Ada perbedaan yang kuat antara musik Apollonian dan Dionysian. Yang pertama terdiri dari hanya nada sugestif, yang irama gelombang irama "dikembangkan untuk representasi negara-negara Apollonian." Musik Apollonian bersifat struktural, dan tidak memainkan peran aktif. Musik Dionysian, di sisi lain, didefinisikan oleh kekuatannya untuk membangkitkan keadaan emosional. "Dalam manusia dithyramb Dionysian dihasut untuk pengagungan terbesar dari semua kemampuan simbolisnya." Ketika dia mendengar musik Dionysian, pria dipaksa untuk menari, dan dalam menari dia melatih kekuatan simbolis baru yang terkendali sebelumnya.
Meskipun kegiatan ini tampaknya benar-benar asing bagi bangsa Yunani Apollonia pada awalnya, ia segera akan memiliki perasaan keakraban yang mengganggu. Karena hanya tabir Apollonian yang menyembunyikan dunia Dionisia dari Yunani Apolonia.Â
Dunia Dionyia ada di sekelilingnya, tetapi diselimuti oleh keindahan yang bersinar  orang-orang Yunani dalam keberadaan mereka yang menyedihkan merasa perlu untuk mengitari diri mereka sendiri. Keindahan bercahaya ini menghibur dan membatasi, dan Dionysus tanpa ampun mengesampingkannya sehingga kita dapat menghadapi sifat primordial kita sendiri.
Ketika pertama kali bertemu orang-orang Yunani, seseorang tercengang oleh visi mereka tentang kecantikan yang tak kunjung padam, dan harus bertanya-tanya sumber apa yang dapat menghasilkan sukacita seperti itu.
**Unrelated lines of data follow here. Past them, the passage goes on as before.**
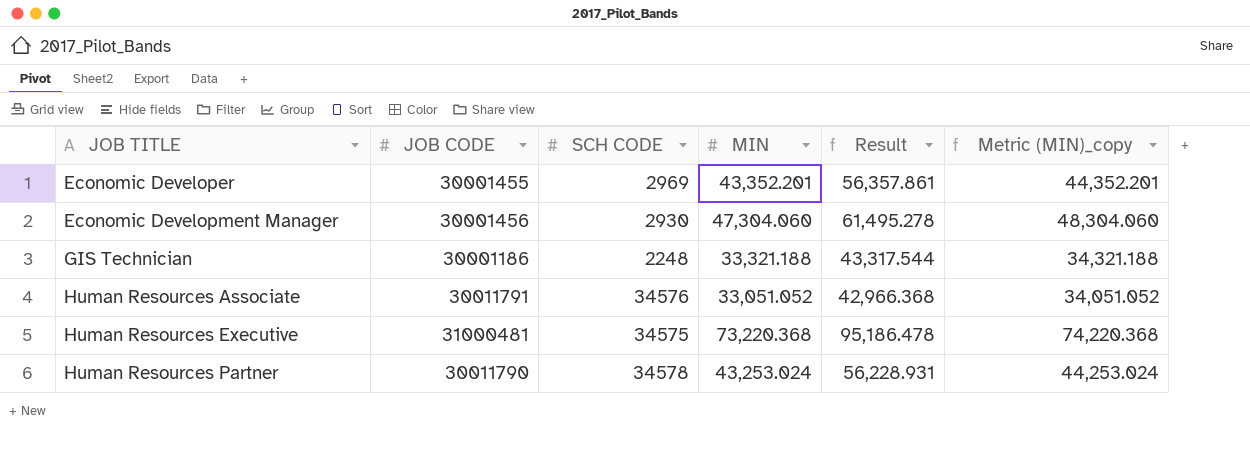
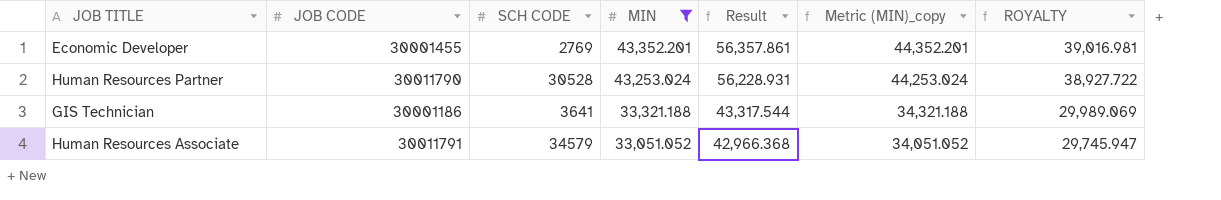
filter: none -> MIN <= 43,352.201
row order: JOB TITLE ascending -> MIN descending
column ROYALTY | formula: none -> [MIN] * 0.9
Economic Developer | SCH CODE: 2969 -> 2769
Human Resources Partner | SCH CODE: 34578 -> 30528
GIS Technician | SCH CODE: 2248 -> 3641
Human Resources Associate | SCH CODE: 34576 -> 34579

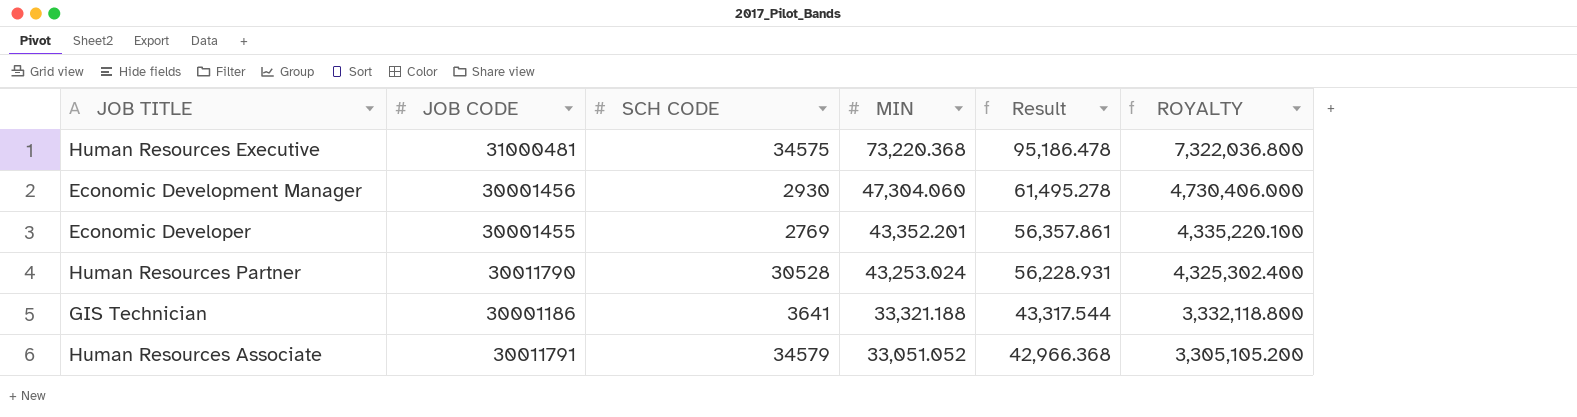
filter: MIN <= 43,352.201 -> none
column Metric (MIN)_copy | formula: [MIN] + 1000 -> none
column ROYALTY | formula: [MIN] * 0.9 -> [MIN] * 100

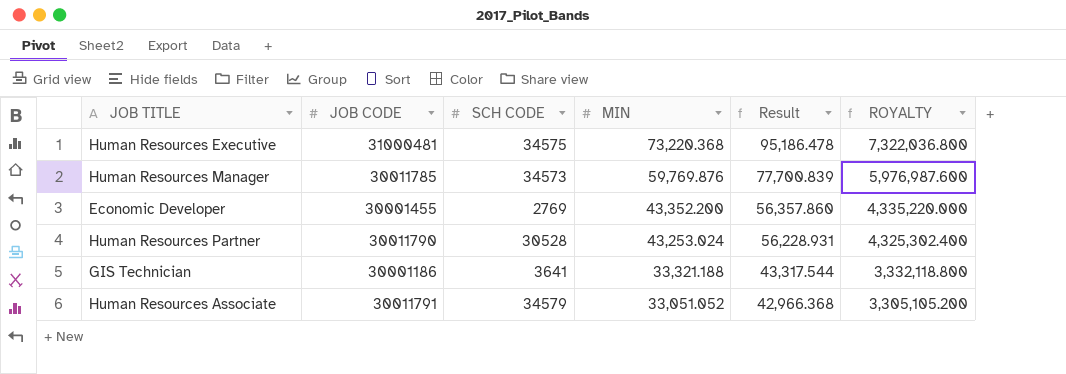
row Economic Development Manager: 30001456 | 2930 | 47,304.060 | 61,495.278 | 4,730,406.000 -> none
row Human Resources Manager: none -> 30011785 | 34573 | 59,769.876 | 77,700.839 | 5,976,987.600
Economic Developer | MIN: 43,352.201 -> 43,352.200
Economic Developer | Result: 56,357.861 -> 56,357.860
Economic Developer | ROYALTY: 4,335,220.100 -> 4,335,220.000

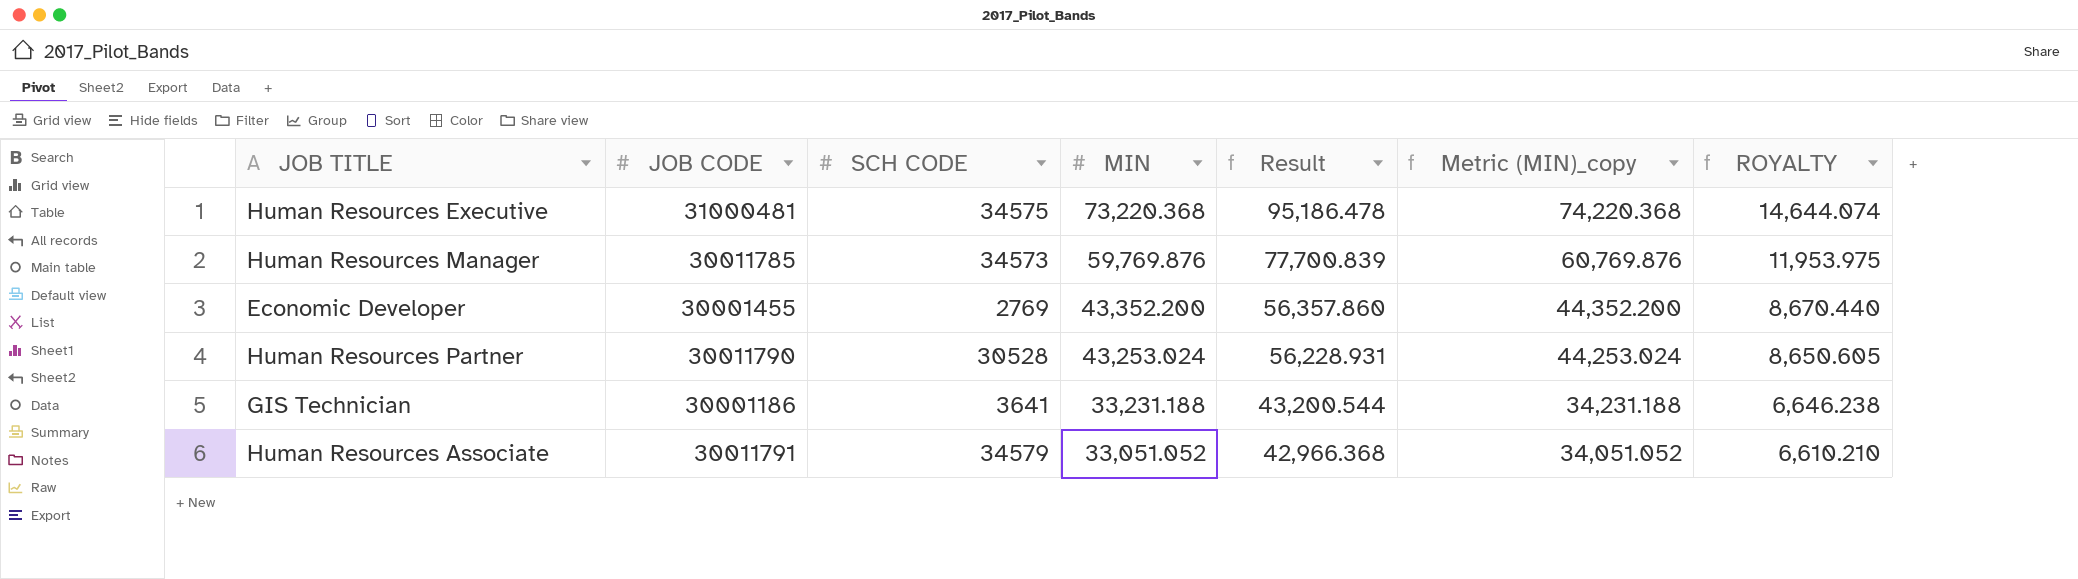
column Metric (MIN)_copy | formula: none -> [MIN] + 1000
column ROYALTY | formula: [MIN] * 100 -> [MIN] * 0.2
GIS Technician | MIN: 33,321.188 -> 33,231.188
GIS Technician | Result: 43,317.544 -> 43,200.544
Kebenarannya justru sebaliknya, karena orang-orang Yunani menciptakan dunia kecantikan untuk dewa-dewa mereka di hadapan penderitaan yang ada di bumi.Â
Karena, "Bagaimana lagi orang-orang ini, begitu peka, begitu bersemangat dalam hasratnya, begitu tersusun untuk menderita, bagaimana mereka bisa bertahan hidup, jika itu tidak diungkapkan kepada mereka di dalam dewa-dewa mereka, dikelilingi dengan kemuliaan yang lebih tinggi; " Orang Yunani, lebih dari orang lain, rentan terhadap persepsi penderitaan, dan dengan demikian dipaksa untuk menciptakan perisai yang sangat mempesona untuk menangkisnya.
Penyerapan sempurna ke dalam keindahan penampilan disebut 'yang naif dalam seni.' Homer, artis naif utama, mengisi dunianya dengan pahlawan yang berusaha mencapai kemuliaan para dewa, dan yang bersenang-senang dengan ilusi Olympus.Â
Olympus tidak berfungsi sebagai sumber retribusi moral, tetapi lebih sebagai model kemuliaan di mana para pahlawan Homer melihat gambar cermin mereka. Alam menyelubungi tujuan sejati dengan khayalan, ilusi Apollonian (seperti yang diwakili di sini oleh dewa-dewa Olympian): "dan sementara kita mengulurkan tangan kita untuk yang terakhir, Alam mencapai yang pertama dengan cara ilusi Anda."
Orang-orang Yunani memiliki bakat untuk menderita dan untuk kebijaksanaan penderitaan, Â karena kebutuhan mereka menciptakan ilusi Apollonian untuk menyelamatkan diri dari keputusasaan, dan untuk menjaga diri mereka berjuang demi kemuliaan.